Health and Medical robotics:

The growth of medical robots and surgeon/doctor augmentation devices since the mid-80s has been overwhelming, both as a field of innovation and research but also as a market for new products and services. Medical robotics is considered one of the success-stories of service robotics. It is a prominent segment of growth driven by demographic shifts, rising prosperity in developing countries and advances in medical technology.

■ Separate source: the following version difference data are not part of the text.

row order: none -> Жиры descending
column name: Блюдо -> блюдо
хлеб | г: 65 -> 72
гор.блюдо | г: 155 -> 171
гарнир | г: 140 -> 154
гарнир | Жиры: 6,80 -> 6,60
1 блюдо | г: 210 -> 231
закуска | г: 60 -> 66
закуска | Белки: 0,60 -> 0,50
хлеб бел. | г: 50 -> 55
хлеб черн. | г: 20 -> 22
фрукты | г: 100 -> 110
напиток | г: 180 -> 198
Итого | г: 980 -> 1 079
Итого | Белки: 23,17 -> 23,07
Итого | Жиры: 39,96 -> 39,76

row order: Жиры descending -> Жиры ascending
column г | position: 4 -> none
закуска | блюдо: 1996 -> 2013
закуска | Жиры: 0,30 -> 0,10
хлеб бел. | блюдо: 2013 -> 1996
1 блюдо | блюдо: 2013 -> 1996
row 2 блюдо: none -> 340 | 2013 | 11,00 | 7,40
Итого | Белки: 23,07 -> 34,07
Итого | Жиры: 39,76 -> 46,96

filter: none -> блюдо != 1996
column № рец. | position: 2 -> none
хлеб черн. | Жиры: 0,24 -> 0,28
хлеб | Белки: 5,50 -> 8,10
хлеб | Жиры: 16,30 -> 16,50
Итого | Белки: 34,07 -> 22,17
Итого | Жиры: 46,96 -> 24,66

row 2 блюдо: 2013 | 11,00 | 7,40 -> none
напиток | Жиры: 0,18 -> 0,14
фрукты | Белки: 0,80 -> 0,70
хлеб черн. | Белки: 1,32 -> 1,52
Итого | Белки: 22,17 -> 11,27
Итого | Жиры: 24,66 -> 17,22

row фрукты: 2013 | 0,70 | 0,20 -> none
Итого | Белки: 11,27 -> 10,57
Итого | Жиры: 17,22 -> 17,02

Urban robots for citizens:

One vision for the future features a generation of robots designed to play various roles in urban society. Some robots will be guides, others will help the elderly, some will make sure megacities are safe and others will collect our rubbish and do various daily chores. Beyond this we envision intelligent robotics to solve our major societal challenges: mobility with an overwhelming urbanization, and sustainable development for our planet to survive our demanding energy consumption.

Cloud robotics:

Every file, document, database and digital information is now going through the “Cloud”. What does it mean for our future, with machine to machine communication, connectivity for each and every of our daily life object? The imaginary world of Matrix is not so far away: your personal robot can learn with a simple download from the Cloud how to fly a helicopter or cook the perfect dinner.

Human-Robot interactions:

User-centered design is a must for robots to truly become a mass market. Although technologies progress rapidly, and despite the impressive demonstrations of humanoid robots from Japan or elsewhere, we are not there yet.  Hence the shape of robots has to be driven both by its functions and by our human expectations.  A robotic dog which doesn’t sense my approach remains a gadget, a humanoid robot which cannot engage in a natural conversation will be a disappointment.  What is the correct level of interactions with a robot? What is the ideal form factor associated to the functions it performs? What kind of robots are we ready to accept and cooperate with in our daily life? These major questions will be dealt with by researchers, ergonomists, anthropologists and roboticists at InnoRobo.

In short, InnoRobo is all about the emerging business of service robotics, where growth is projected to be a major economic driver of the 21st century’s economy. Robotics will change our life, so it might be worth getting to know when and how. InnoRobo is a way to participate in that process.